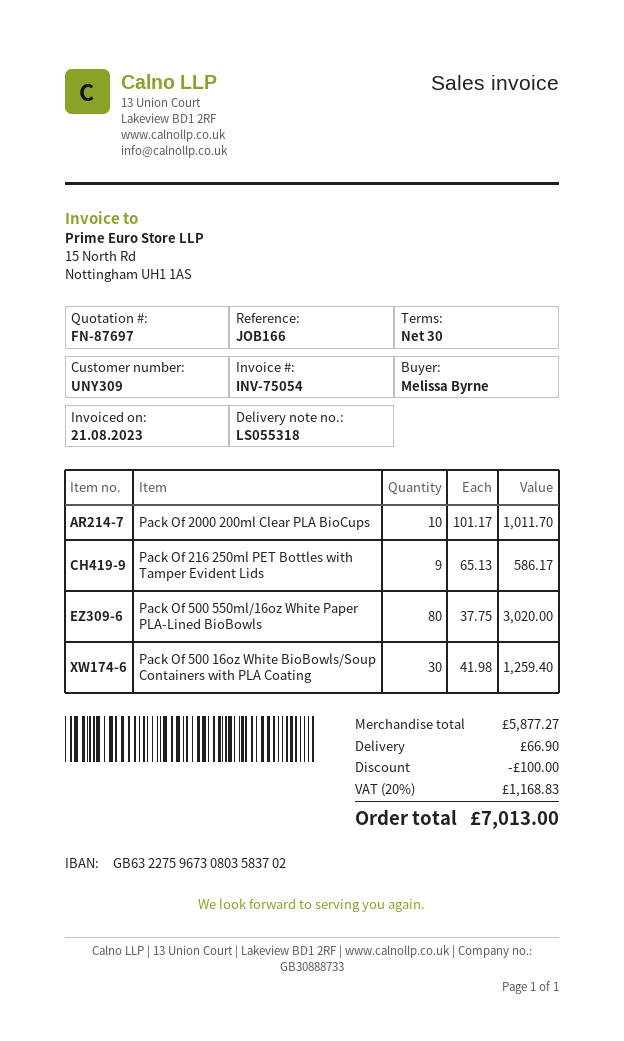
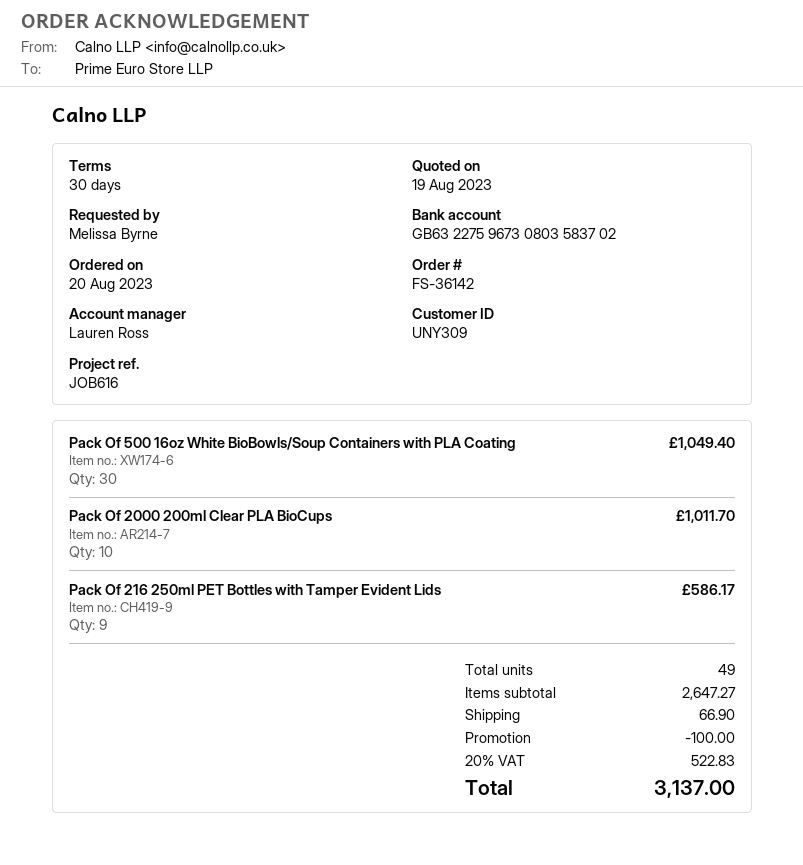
reference: JOB166 -> JOB616
Pack Of 500 550ml/16oz White Paper PLA-Lined BioBowls: 80 for 3020.00 -> none
Pack Of 500 16oz White BioBowls/Soup Containers with PLA Coating: 30 for 1259.40 -> 30 for 1049.40
subtotal: 5877.27 -> 2647.27
tax: 20% = 1168.83 -> 20% = 522.83
total: 7013.00 -> 3137.00

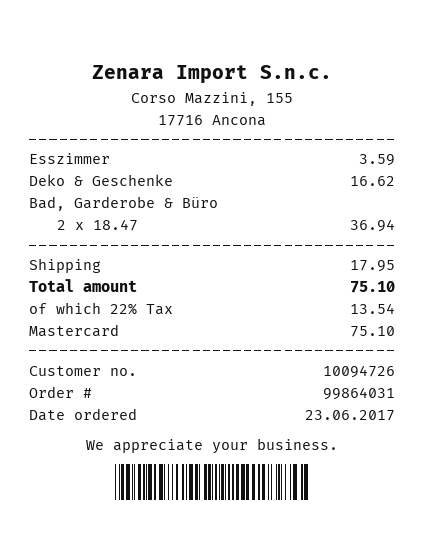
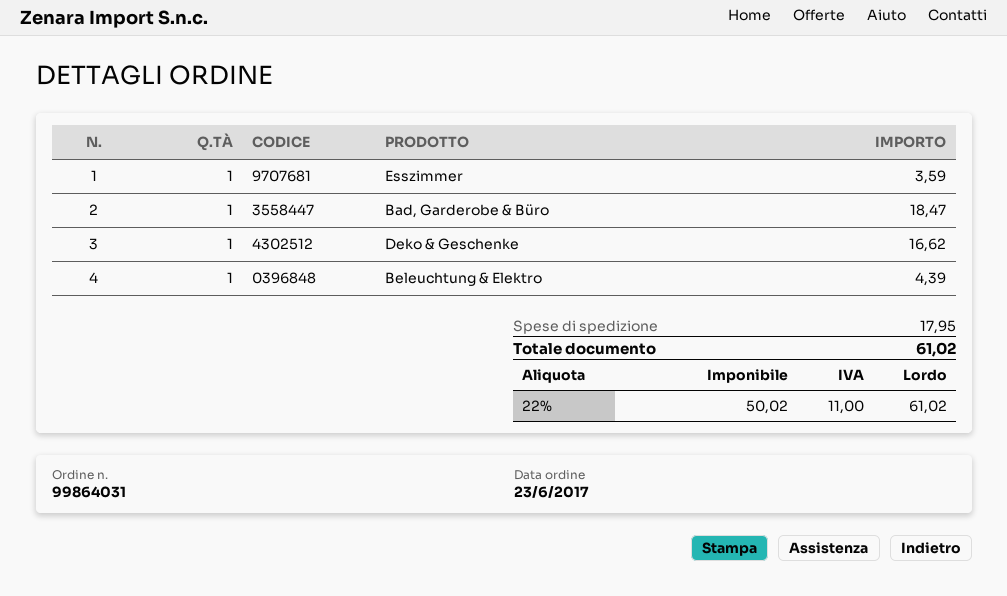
Bad, Garderobe & Büro: 2 for 36.94 -> 1 for 18.47
Beleuchtung & Elektro: none -> 1 for 4.39
tax: 22% = 13.54 -> 22% = 11.00
total: 75.10 -> 61.02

════════

▶ **WHAT THE TASK REQUIRES**:
How many lines in this listing contain "Pack"? Give that number and stop.

▶ **ANSWER AREA**:
2